To set up PacePro, proceed Garmin Connect > Training & Planning > PaceProChoose or create your course, enter your goal time and sync it to your watch before race day. The Forerunner 165 also supports Music PassPro, so this isn’t exclusive to the 970—but it’s still an undersung feature, and worth calling out.

Be specific with the suggested finish line reminder

This feature, which is on the 970 but not the 165 Music, is beloved by many Garmin runners—and for good reason: When you cross the finish line, you’re more focused on grabbing the banana than pressing the “stop” button on your watch. When, after 20 minutes, you realize that your watch is still recording, you’ve screwed up your stats. Congratulations, your 10K now says 10.8 miles, and your pace is completely off.

If you’ve loaded a course onto your compatible Garmin watch, the watch can detect when you’ve crossed the finish line and prompt you to trim your data to that point, even if you’ve forgotten to hit a stop. It’s one of those features that seems small until you need it, and then it feels like a lifesaver for your post-race data.

Fortunately, this feature works automatically once the course is activated. To make sure it works, you have to go to Garmin Connect app, choose “Race and Events,” And double check that your race is loaded onto your watch and ready to go before race day.

What do you think so far?

Ease your mind with “Auto Lap By Timing Gates”.

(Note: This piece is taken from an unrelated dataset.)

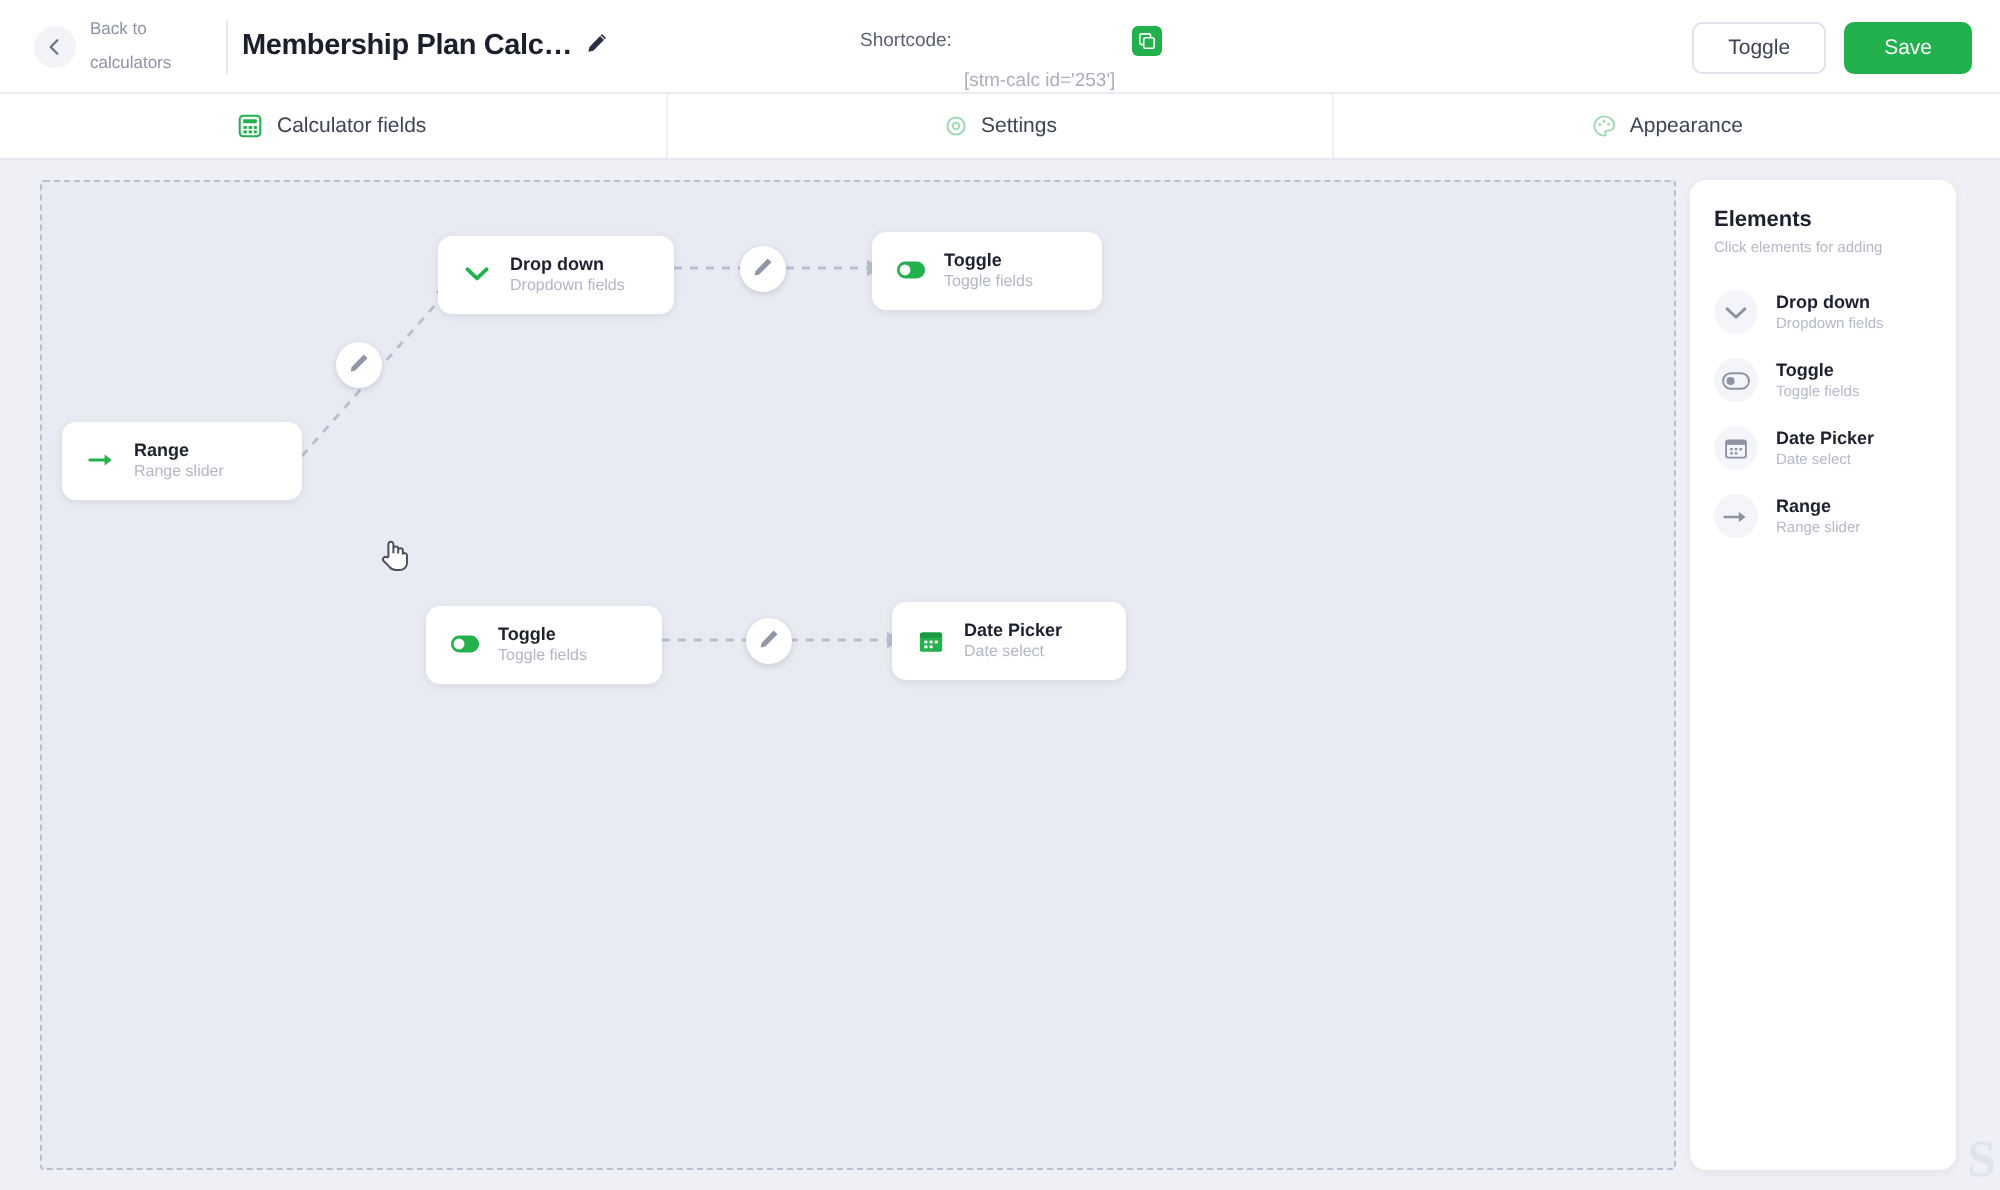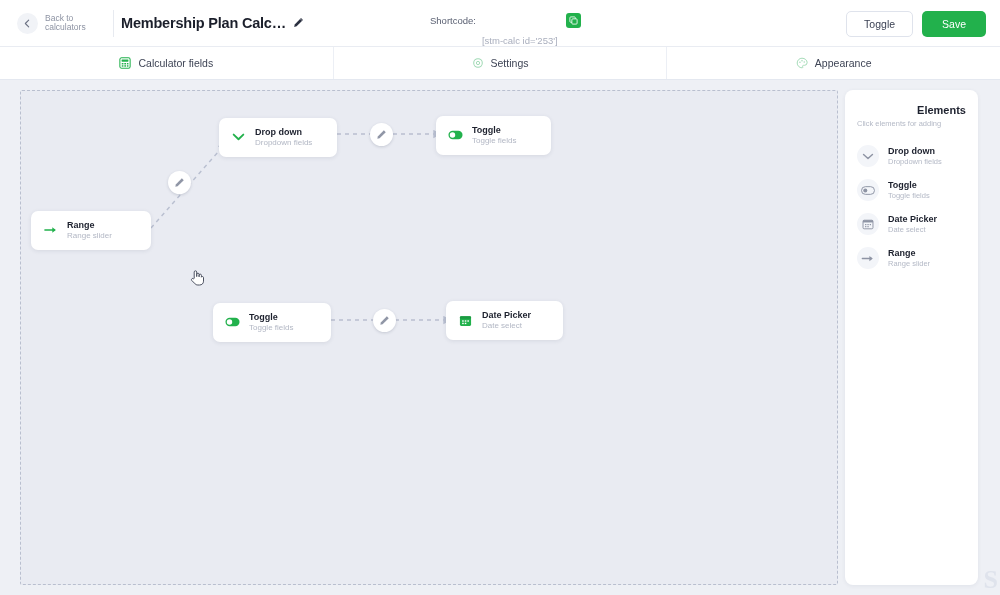"Back to calculators" .back-label { line-height: 9px -> 17px }
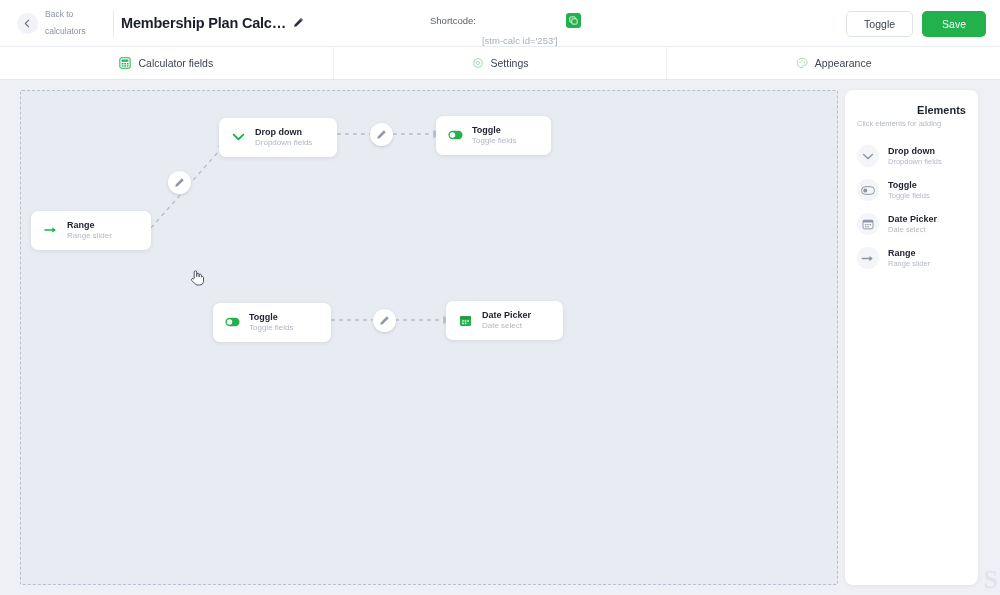"Elements" .panel-title { text-align: right -> none }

Garmin Forerunner 970 Auto Lap Feature.


Credit: Meredith Dietz

This is the feature I’m most excited to talk about, and it’s exclusive to the Forerunner 970 (the 165 doesn’t have it). Here’s where it solves the problem: In any big city race, you weave through crowds, cut tangents imperfectly, and generally accumulate some extra distance that the GPS dutifully records. By mile three or four, the divisions on your watch may not line up perfectly with the mile markers on the course. You might think you’re running 9:00 pace, but the marker says something different, and now you’re doing mental gymnastics mid-race to figure out what’s real.

“Auto Lap by Timing Gates” solves this by triggering laps based on actual course mile or kilometer markers instead of GPS-measured distance. So when you pass a mile on the course, your watch logs a lap, regardless of how much GPS drift has accumulated. Your splits reflect the race as it was actually measured, not the slightly off version recorded by your GPS.

To enable this feature, you will need to go to Garmin Connect app and find your specific race under “Races and Events” Menu You can select an existing race by searching for a name or location or you can create your own event. Toggle on “Timing Gate” option, then specify whether you want to use miles or kilometers. On race day, you’ll start the official race as an activity on your watch, and in addition to displaying the actual distance run, your watch will automatically trigger laps when you pass predefined official course markers. This was not the race of the past Also It’s crowded, so I’m excited to test the facility during the popular Brooklyn Half-Marathon next weekend.